Adobe global brand VP: Let go of perfectionism and control and foster creativity
- 02 July, 2019 06:29
If there’s one thing modern marketers need to let go of, it’s perfectionism, says Adobe VP of global brand marketing, John Travis.
“Today, we live in a test-and-iteration culture, which I actually think is liberating,” the experienced marketing leader told CMO in an exclusive interview in advance of last week’s Adobe Symposium in Sydney.
“But for marketers like me who have been around for a while, that’s a big change. Our work doesn’t have to be 100 per cent. I still want it to be perfect, but we’ve become much more adept at throwing out different ideas, and jumping on things when we see they are working.”
This mental shift is one of three hefty changes impacting the way Travis runs Adobe’s global brand marketing team. Another is fostering skillsets to cope with rapidly changing market conditions and growing demand for holistic customer experiences.
“When you start thinking about total customer experiences, you quickly realise the organisation chart doesn’t matter anymore,” Travis said. “And dealing in highly matrixed organisations with blurred definitions of who does what takes a type of person and skill. We’ve worked at fine-tuning our team, training them, and bringing in new people when we have to.”
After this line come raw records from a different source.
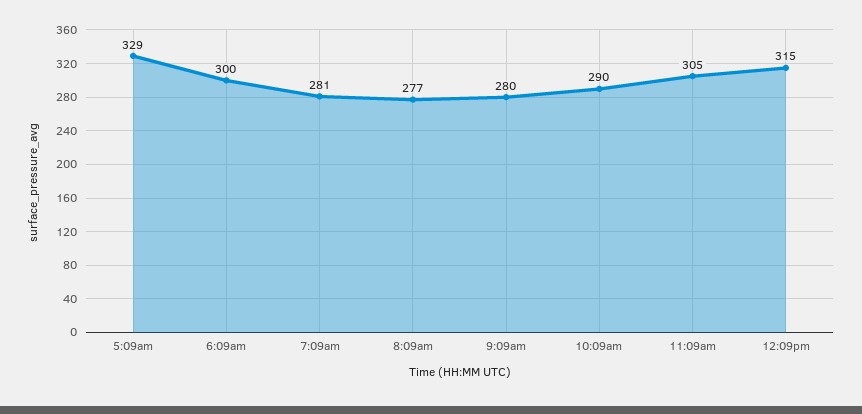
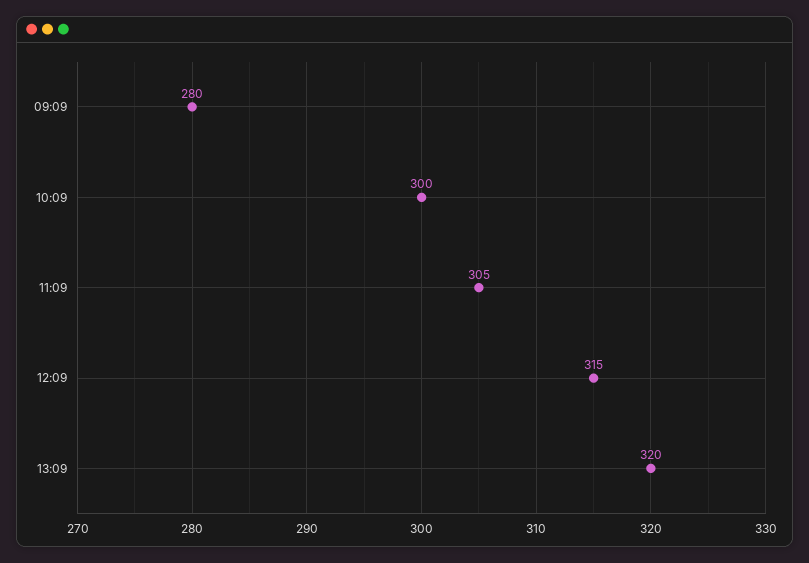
5:09am: 329 -> none
6:09am: 300 -> none
7:09am: 281 -> none
8:09am: 277 -> none
10:09am: 290 -> 300
13:09: none -> 320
A third game-changer, Travis said, is the need for marketers to let go of control. This lies in complete contrast to the “stamp and control” approach he saw brands herald earlier in his career.
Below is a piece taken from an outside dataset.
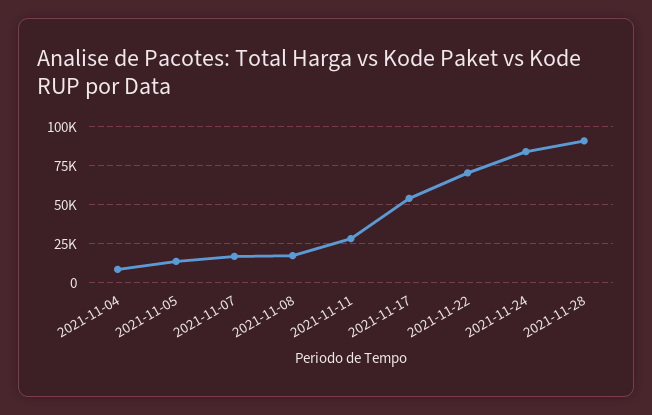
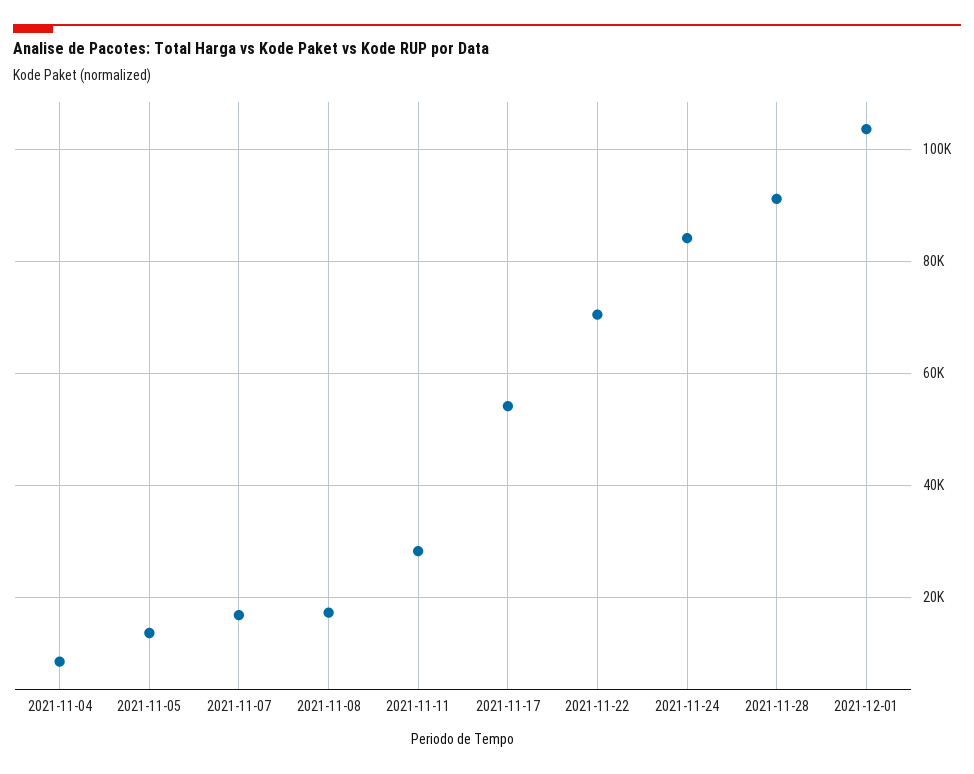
2021-12-01: none -> 104000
“I was raised in the days of ‘Intel Inside’, working to help launch that campaign, and it was all about stamp and control. Today, we’re guiding our brands,” Travis said. “Because modern brands really come alive with the customer is involved. We do tonnes of stuff to foster this, such as opening up our brand identity to our community, because to be a living brand, you have to live in real time.
“Part of that is also letting go of ‘brand speak’ and getting away from the academic nature of branding. We have to think more conversationally. Branding is very much a personal relationship, and we have to reflect that.”
Instilling brand purpose
Travis boasts of a 30-year career in brand marketing, working for 14 years at Intel before moving to Adobe 12 years ago in a brand marketing position. For three years prior to taking up the global brand helm, he managed marketing for the European region. Today, Travis’ remit encompasses traditional brand strategy, including brand architecture and identity, as well as corporate social responsibility (CSR), which he recently rebranded to ‘brand purpose’ and moved into the brand function.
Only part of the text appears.